AIC example

Goal of this markdown: Walk through an example of how to use AIC to rank models from my field work where I look at the impact of envirnmental factors. I use the same approach for my experiment so I won’t run that code here but I’ll talk about it a little bit incase that’s useful for you. At the end I’ll show you how I graph predicted values from the model from my phenology model list. For my data we’re using mixed linear models (explained below) but I believe this approach works for linear models as well, you would just remove the grouping term.

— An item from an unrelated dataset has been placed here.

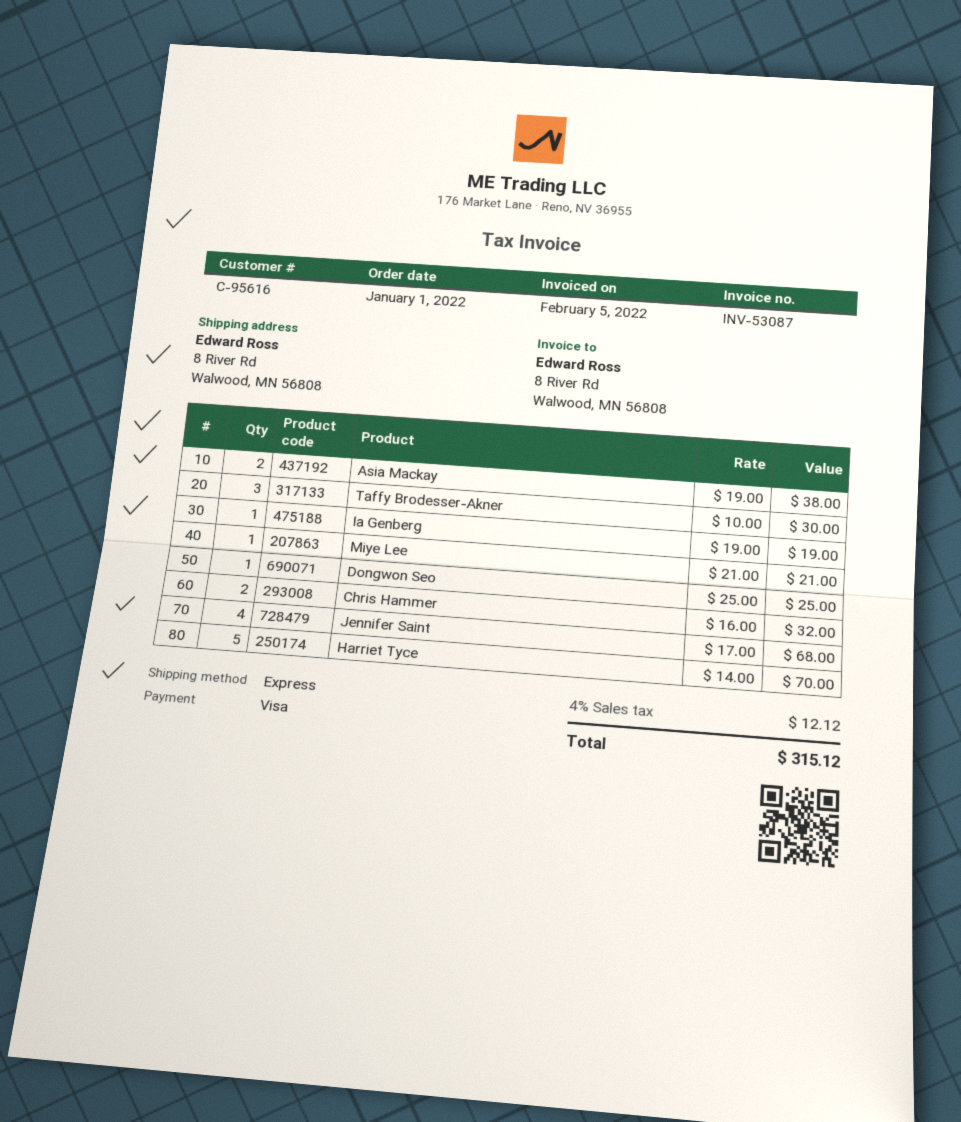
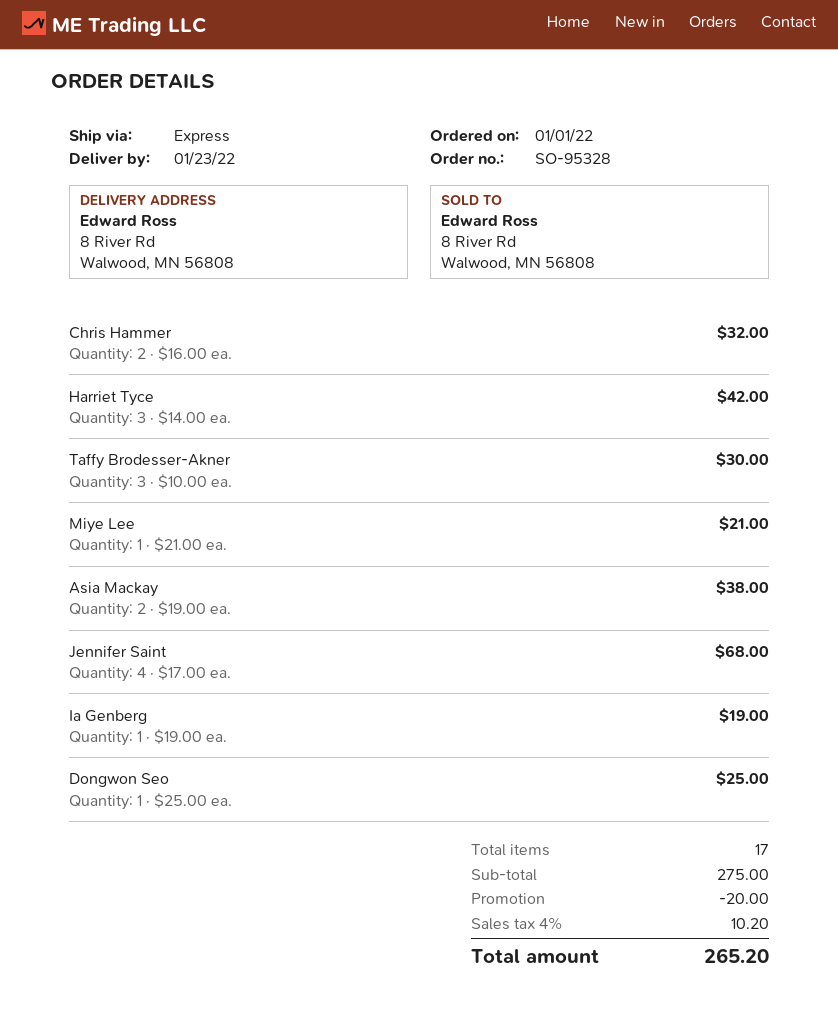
Harriet Tyce: 5 x 14.00 = 70.00 -> 3 x 14.00 = 42.00
discount: none -> 20.00
tax: 4% = 12.12 -> 4% = 10.20
total: 315.12 -> 265.20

Mixed linear models vs Linear Models
- Mixed model is the best approach because for my field data since my data is “clustered/grouped” by site but the sites are random representatives of Central SFE (grouped = random). Code for random term: (1 | term) (Don’t include if you’re not doign mixed model approach). I also use it for my experimental data and group it by “trial run” to account for any variation between the dates. - NOTE: for transformed models, denote term with “I.” This proved to be critical when graphing predicted models later. For example, lmer(sqrt(no.fuc.q) ~ week_nr + I(week_nr^2) + (1|site), data=all).

Phenology in field work:
- For “time” variable I use number of weeks since the first survey (with the first survey week set at 0) which will allow me to convert it to a numneric variable and use quadratic terms as needed. This also allows the model to interpolate back to a defined “0”.

Steps:
- What are your research questions and hypotheses? This is key in being strategic in the models you chose to run. Don’t list every posible combination of your variables, think about ecological mechanisms and the literature you’ve read to determine what you’re really interested in. This also includes thinking about what interactions terms you’ll include or not. I’ll list mine models below.
- Set up data. What variables are you interested in? How should you best set up your data? For me, I have my environemtal data summarized with daily ranges and “extreme” events. For each field survey I look at the effects of 30 days of field data 60 days before (not looking at the 30 days leading up to the field survey). When running models, your variables need to be summarized on one line in your data frame because when you run the model it’ll be looking at column names. Take time to make sure your data is set up properly for your research questions.
- Read in and set up data. For me this included creating a new column with “week number.”
- Run AIC with your list of models - Read and interpret output - Examine top ranked model(s) closer

My list of models I am addressing research question #3:
Is variation in salinity, air temperature, or pH associated with changes in abundances or reproductive effort of F. distichus populations in SFE?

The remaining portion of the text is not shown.